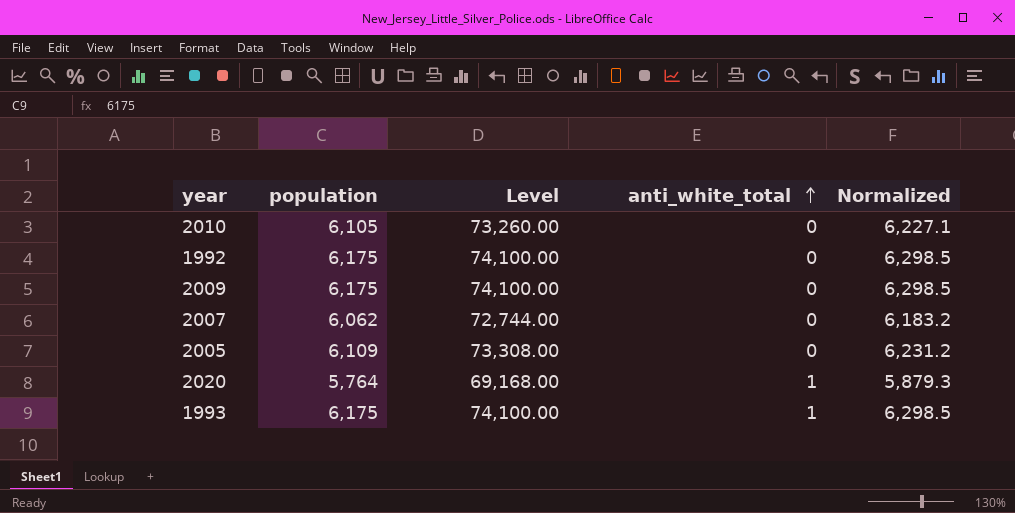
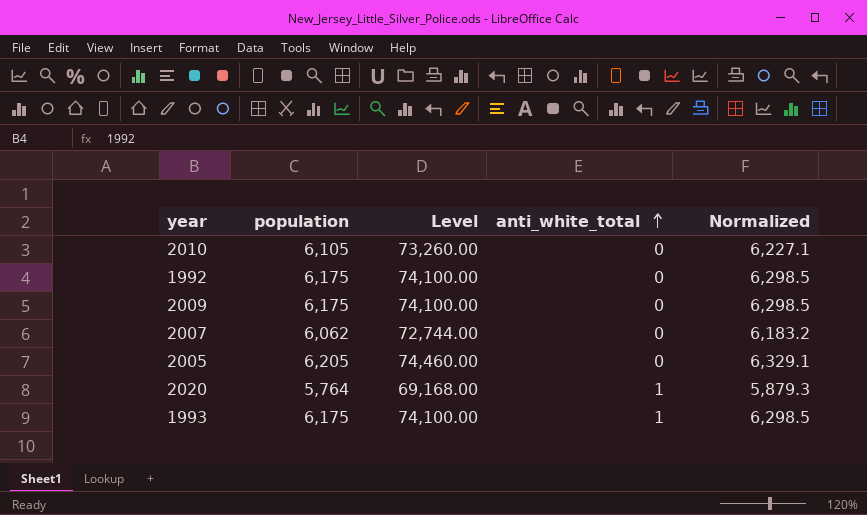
2005 | population: 6,109 -> 6,205
2005 | Level: 73,308.00 -> 74,460.00
2005 | Normalized: 6,231.2 -> 6,329.1

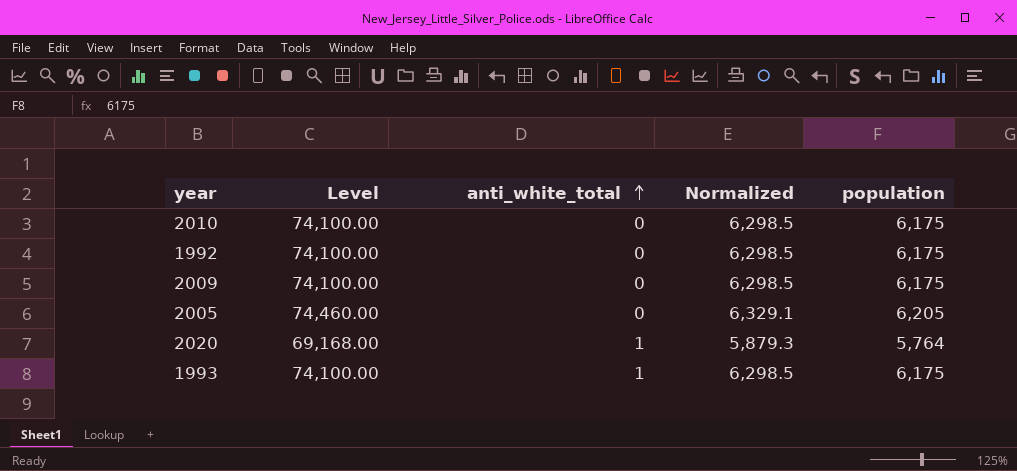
column population | position: 2 -> 5
row 2007: 6,062 | 72,744.00 | 0 | 6,183.2 -> none
2010 | Level: 73,260.00 -> 74,100.00
2010 | Normalized: 6,227.1 -> 6,298.5
2010 | population: 6,105 -> 6,175

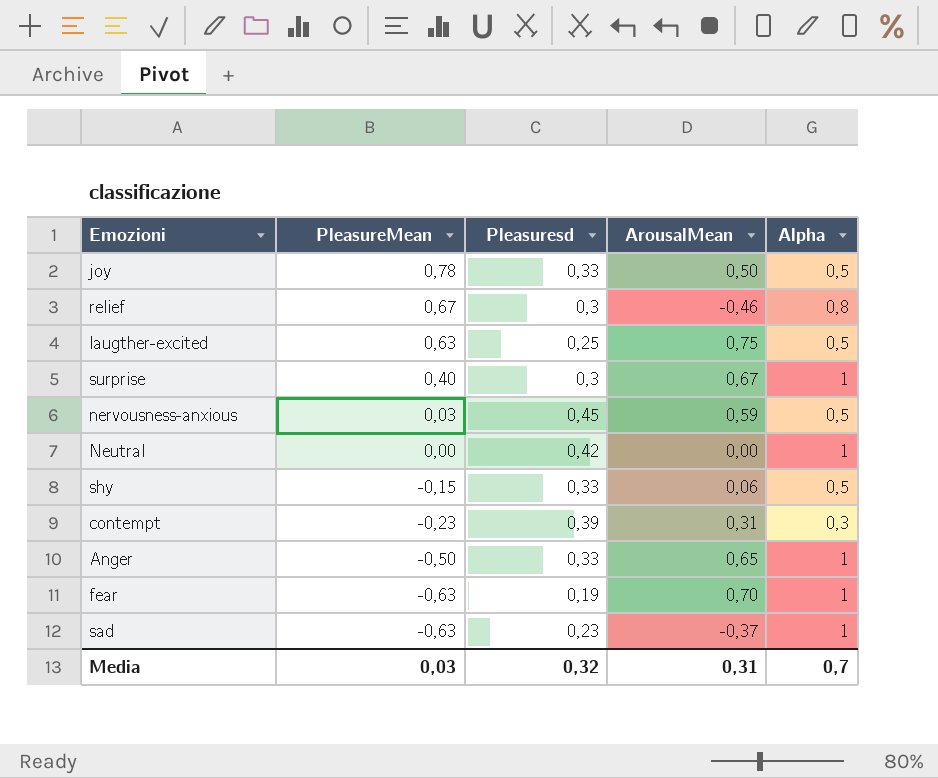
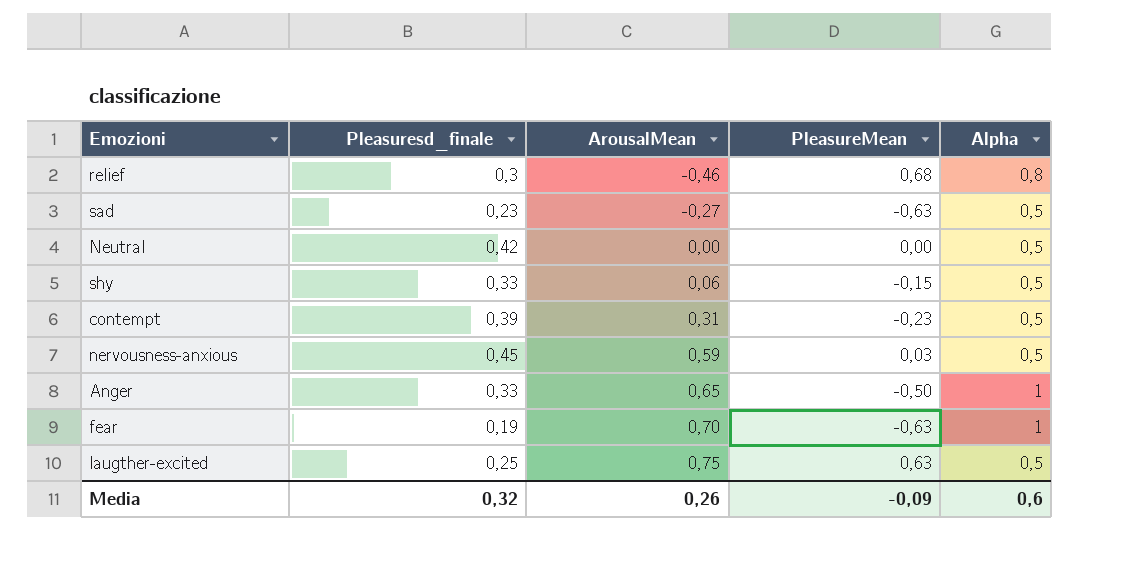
row order: PleasureMean descending -> ArousalMean ascending
column name: Pleasuresd -> Pleasuresd_finale
column PleasureMean | position: 2 -> 4
row joy: 0,78 | 0,33 | 0,50 | 0,5 -> none
row surprise: 0,40 | 0,3 | 0,67 | 1 -> none
relief | PleasureMean: 0,67 -> 0,68
sad | ArousalMean: -0,37 -> -0,27
sad | Alpha: 1 -> 0,5
Neutral | Alpha: 1 -> 0,5
contempt | Alpha: 0,3 -> 0,5
Media | ArousalMean: 0,31 -> 0,26
Media | PleasureMean: 0,03 -> -0,09
Media | Alpha: 0,7 -> 0,6

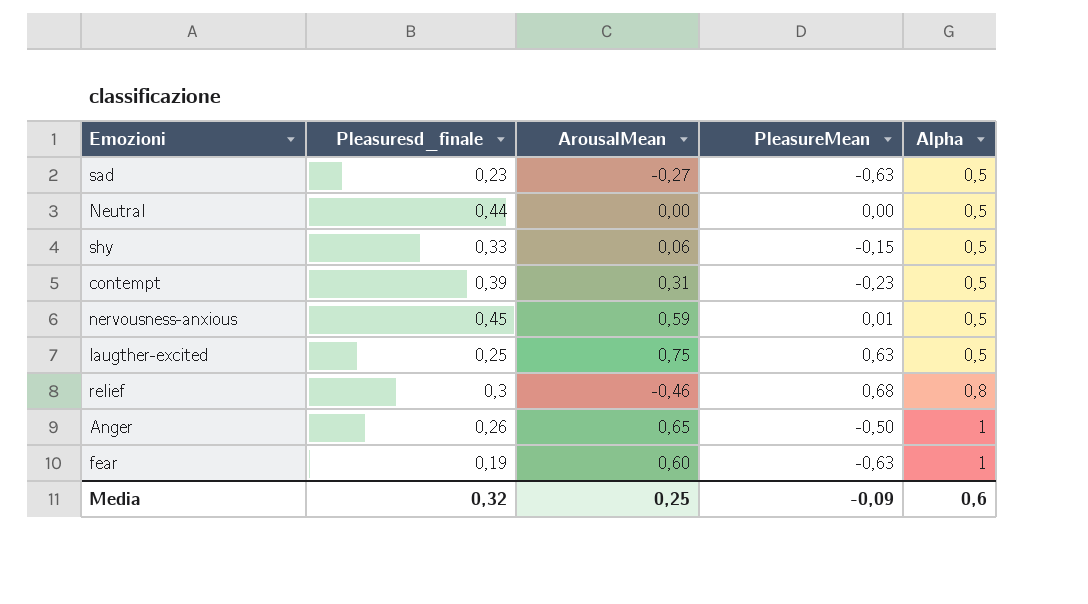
row order: ArousalMean ascending -> Alpha ascending
Neutral | Pleasuresd_finale: 0,42 -> 0,44
nervousness-anxious | PleasureMean: 0,03 -> 0,01
Anger | Pleasuresd_finale: 0,33 -> 0,26
fear | ArousalMean: 0,70 -> 0,60
Media | ArousalMean: 0,26 -> 0,25

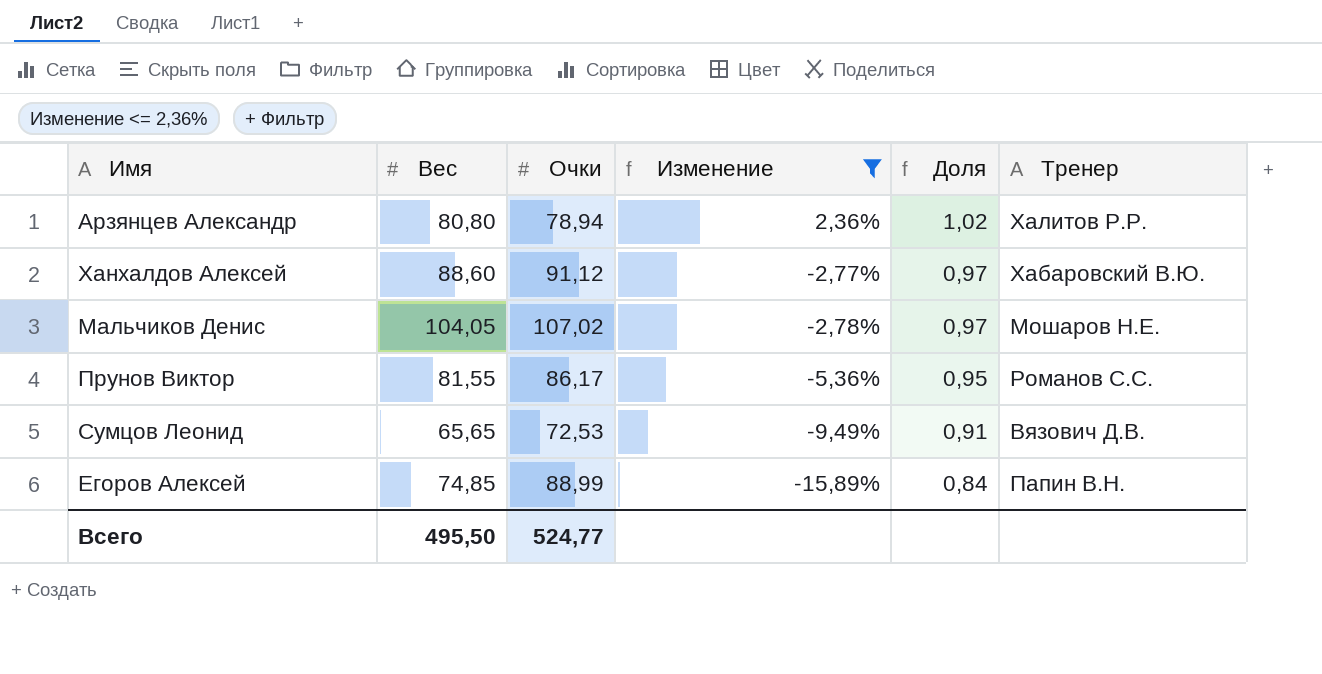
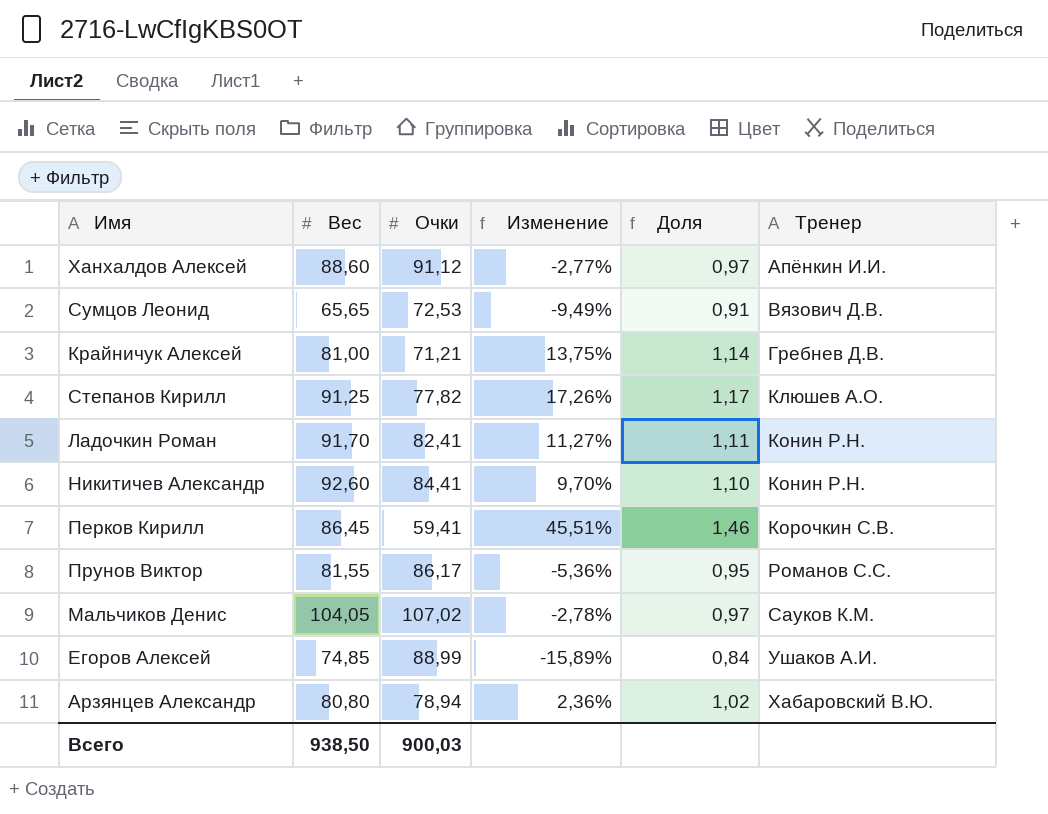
filter: Изменение <= 2,36% -> none
row order: Изменение descending -> Тренер ascending
Ханхалдов Алексей | Тренер: Хабаровский В.Ю. -> Апёнкин И.И.
Мальчиков Денис | Тренер: Мошаров Н.Е. -> Сауков К.М.
Егоров Алексей | Тренер: Папин В.Н. -> Ушаков А.И.
Арзянцев Александр | Тренер: Халитов Р.Р. -> Хабаровский В.Ю.
Всего | Вес: 495,50 -> 938,50
Всего | Очки: 524,77 -> 900,03

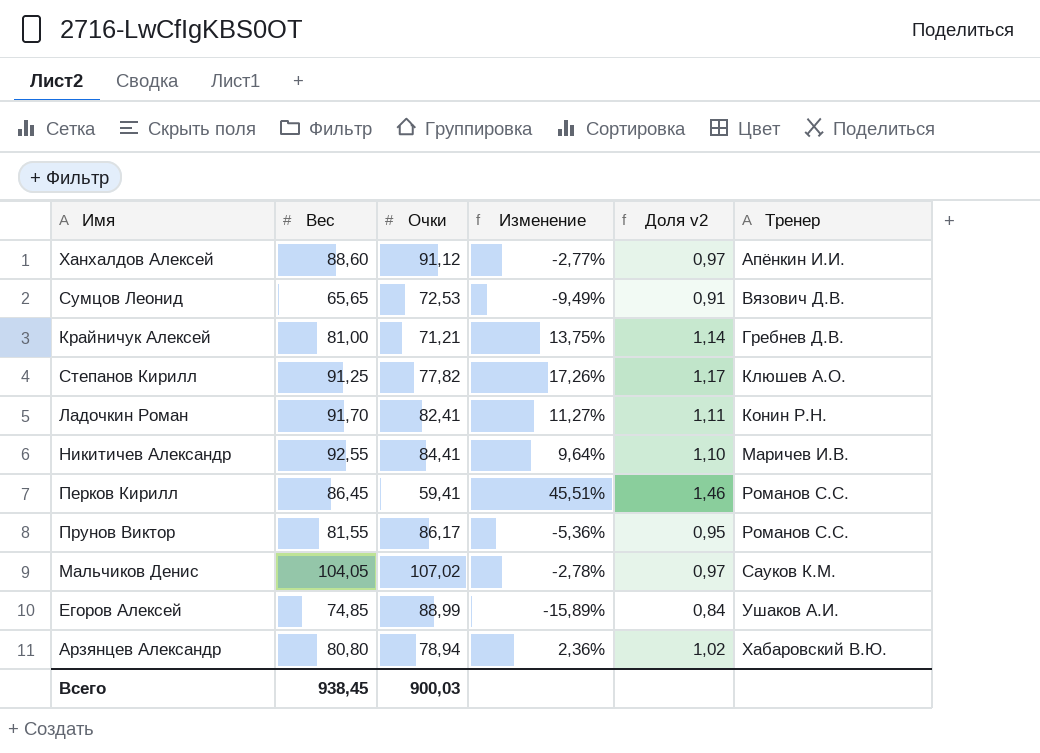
column name: Доля -> Доля v2
Никитичев Александр | Вес: 92,60 -> 92,55
Никитичев Александр | Изменение: 9,70% -> 9,64%
Никитичев Александр | Тренер: Конин Р.Н. -> Маричев И.В.
Перков Кирилл | Тренер: Корочкин С.В. -> Романов С.С.
Всего | Вес: 938,50 -> 938,45

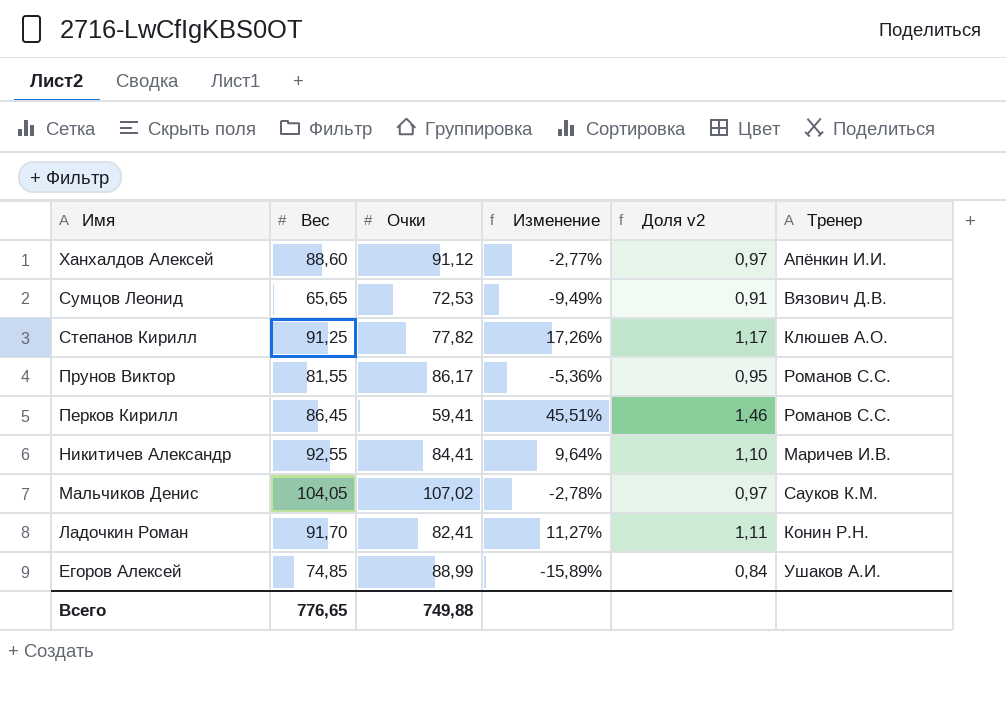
row order: Тренер ascending -> Имя descending
row Крайничук Алексей: 81,00 | 71,21 | 13,75% | 1,14 | Гребнев Д.В. -> none
row Арзянцев Александр: 80,80 | 78,94 | 2,36% | 1,02 | Хабаровский В.Ю. -> none
Всего | Вес: 938,45 -> 776,65
Всего | Очки: 900,03 -> 749,88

..........

● About this task
The answer should consist only of the lines above from the one with "Всего | Очки: 524,77 -> 900,03" through the one with "row order: Тренер ascending -> Имя descending", repeated exactly, with no pictures among them.

● Task answer
Всего | Очки: 524,77 -> 900,03

column name: Доля -> Доля v2
Никитичев Александр | Вес: 92,60 -> 92,55
Никитичев Александр | Изменение: 9,70% -> 9,64%
Никитичев Александр | Тренер: Конин Р.Н. -> Маричев И.В.
Перков Кирилл | Тренер: Корочкин С.В. -> Романов С.С.
Всего | Вес: 938,50 -> 938,45

row order: Тренер ascending -> Имя descending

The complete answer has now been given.